* Problem
Go through the data below line by line and count those containing the word "span". Reply with the count only.
### Data ###
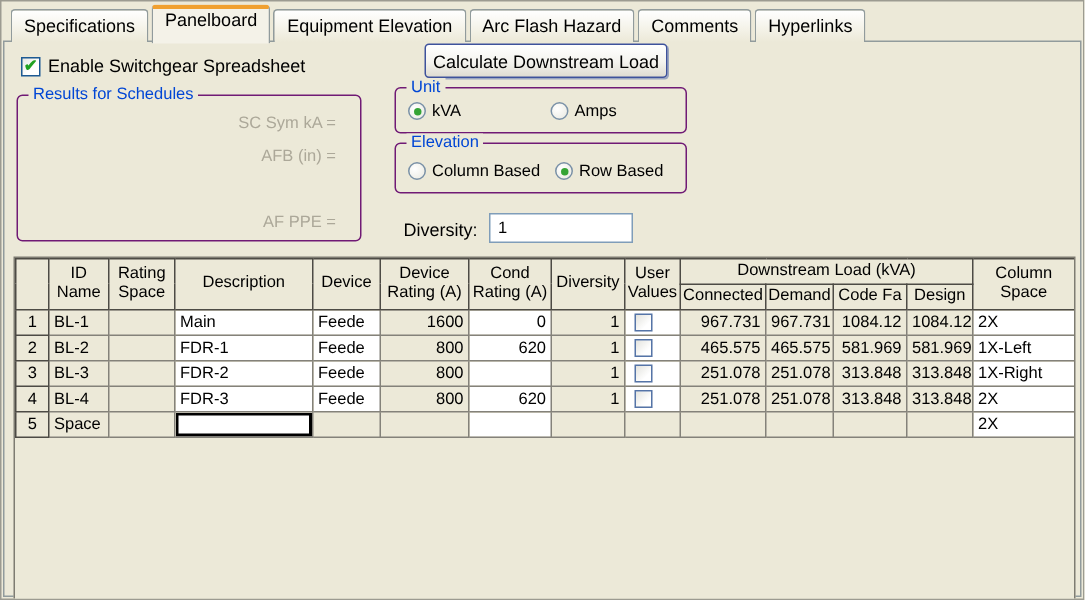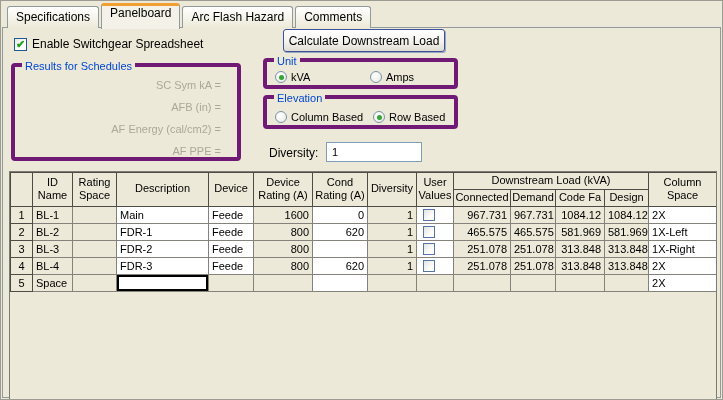--- a/index.html
+++ b/index.html
@@ -54,21 +54,21 @@
     border: 1px solid #1D5A94;
     background: linear-gradient(135deg, #E8E8E4 0%, #FFFFFF 60%);
     display: inline-flex; align-items: center; justify-content: center;
     margin-right: 5px;
   }
   .cb .glyph { color: #21A121; font-size: 11px; font-weight: bold; line-height: 1; }
   .cb-row .lbl { font-size: 12px; }
   
   .group {
     position: absolute;
-    border: 4px solid #701a75;
+    border: 1px solid #701a75;
     border-radius: 4px;
   }
   .group .gtitle {
     position: absolute; top: -7px; left: 7px;
     background: #ECE9D8; padding: 0 3px;
     color: #0046D5; font-size: 11px; white-space: nowrap;
   }
   .results { left: 10px; top: 62px; width: 230px; height: 98px; }
   .results .rlabel {
     position: absolute; right: 16px;
@@ -160,38 +160,39 @@
   }
 </style>
 </head>
 <body>
 
 <div class="dialog">
 
   <div class="tabs">
     <div class="tab">Specifications</div>
     <div class="tab active">Panelboard</div>
+    <div class="tab">Equipment Elevation</div>
     <div class="tab">Arc Flash Hazard</div>
     <div class="tab">Comments</div>
+    <div class="tab">Hyperlinks</div>
   </div>
 
   <div class="page"></div>
 
   <div class="cb-row">
     <span class="cb">
         <span class="glyph">✔</span>
       </span>
     <span class="lbl">Enable Switchgear Spreadsheet</span>
   </div>
 
   <div class="group results">
     <span class="gtitle">Results for Schedules</span>
     <span class="rlabel" style="top:12px;">SC Sym kA =</span>
     <span class="rlabel" style="top:34px;">AFB (in) =</span>
-    <span class="rlabel" style="top:56px;">AF Energy (cal/cm2) =</span>
     <span class="rlabel" style="top:78px;">AF PPE =</span>
   </div>
 
   <div class="calc-btn">Calculate Downstream Load</div>
 
   <div class="group unit-group">
     <span class="gtitle">Unit</span>
     <div class="radio-row" style="left:8px; top:9px;">
       <span class="radio selected"></span>
       <span>kVA</span>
###
* Answer below
12